Robert Alexander Polhill Bevan CBE (15 March 1901 – 20 December 1974) was a significant figure in British communications and advertising during the mid-20th century. He was the second child of the artists Robert Polhill Bevan and Stanisława de Karłowska and was born at the Bevan house, Horsgate, in Cuckfield, Sussex.

==Education==

Bevan was educated at The Hall School before entering Westminster School as a King's Scholar in 1913 at the early age of 12. In 1919 he went up to Christ Church, Oxford and read Greats obtaining seconds in Mods and in Finals.

==Advertising==
In 1923 he entered the advertising company of S.H. Benson and became, what former colleague R.D. Bloomfield described as, "the personification of the greatest days of English advertising".

It was in his time at Bensons that some of the best known advertising campaigns of the 1920s and 1930s were produced. The products advertised included Guinness, Bovril, Johnnie Walker and Colman's Mustard (The Mustard Club). Bevan was behind most of them, and was still handling the Guinness account in the 1950s when he commissioned John Nash to provide colour illustrations to Happy New Lear (1957). He was behind slogans such as "Guinness is Good for You" and was the inspiration for Mr Ingleby in Dorothy L. Sayers' 1933 thriller Murder Must Advertise.

Bevan was a member of London's 1930s literary set. A particular friend was the novelist Anthony Powell; who presented him with copies of his first four novels, each fully dedicated with "arch and somewhat randy inscriptions". Powell's gift of his first novel, Afternoon Men, bore the inscription "For Bobby, who covers the waterfront, though his eyes are not always watching the sea. Tony."

==Sailing and wartime==
He was a passionate sailor and member of the Royal Ocean Racing Club. In 1937 he and a friend, Harold Paton, commissioned a yacht Phryna, which was built by J.Samuel White in Cowes and designed by B. Heckstall-Smith and Wm. McMeek. They had a very successful couple of years racing before the outbreak of the Second World War.
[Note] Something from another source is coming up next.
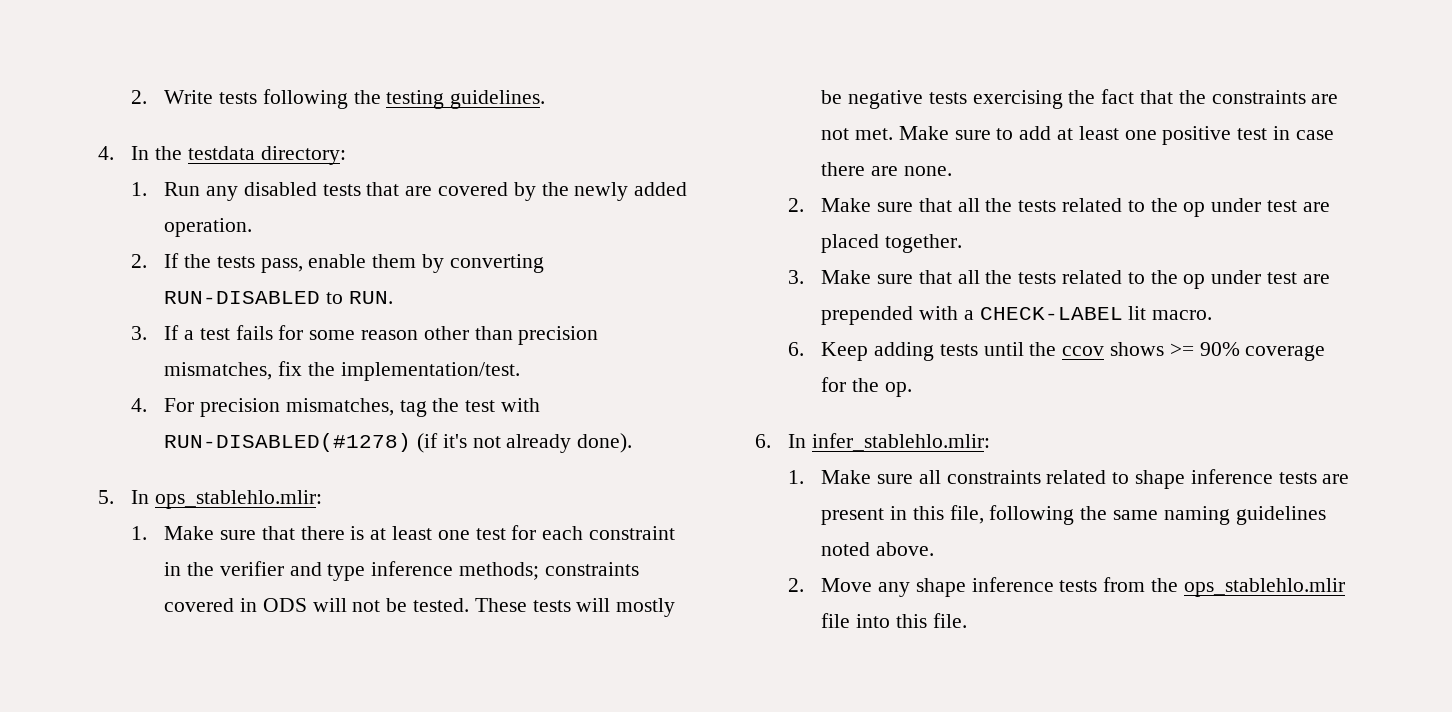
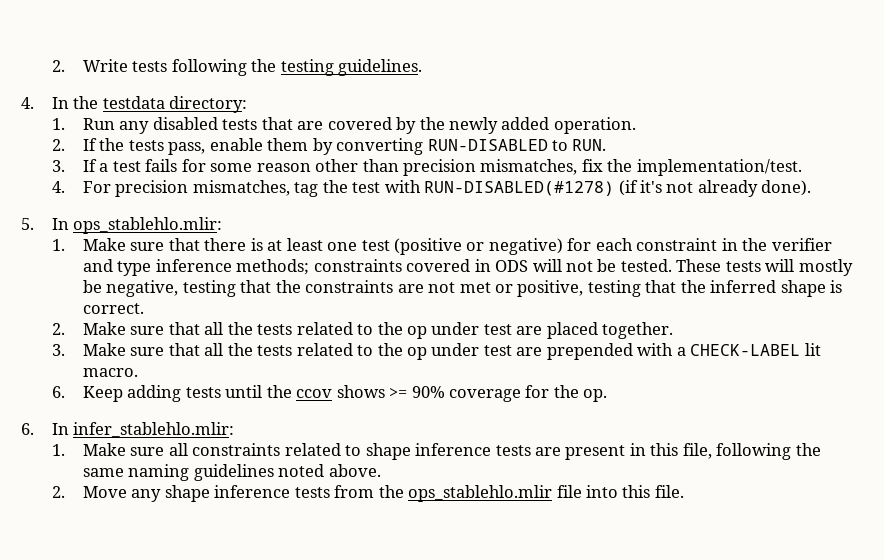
- 1. Make sure that there is at least one test for each constraint in the verifier and type inference methods; constraints covered in ODS will not be tested.
+ 1. Make sure that there is at least one test (positive or negative) for each constraint in the verifier and type inference methods; constraints covered in ODS will not be tested.
- These tests will mostly be negative tests exercising the fact that the constraints are not met. Make sure to add at least one positive test in case there are none.
+ These tests will mostly be negative, testing that the constraints are not met or positive, testing that the inferred shape is correct.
For a short period Bevan was director of General Production at the Ministry of Information. Having joined the RNVR in 1937, he was soon on active service. After a spell on HMS Ellington, he was posted as a liaison officer to the French Navy.

Following the fall of France, Bevan prevented the scuttling of the Commandant Dominé and forced the captain to join the Free French at gunpoint. He was appointed OBE for this act in March 1941. In 1944, as a captain RNVR, Bevan was working as the Deputy Chief of Naval Information, in Washington, D.C. This was a post that not only exercised all his skills at communication but gave him access to many of the top players in American advertising, which was to prove useful in his later career.

==Marriage==
Bobby Bevan had a difficult relationship with his father, which might explain why there is only one known portrait of the son by Robert Bevan, yet numerous portraits of his daughter, Halszka, survive. He also appears to have had problems in his relationship with women. He did marry on his return from the war, his bride being a vivacious divorcee – Natalie Sieveking (née Ackenhausen). Within a year he found himself in a well publicised ménage à trois involving his wife and Randolph Churchill, which continued until the latter's death in 1968.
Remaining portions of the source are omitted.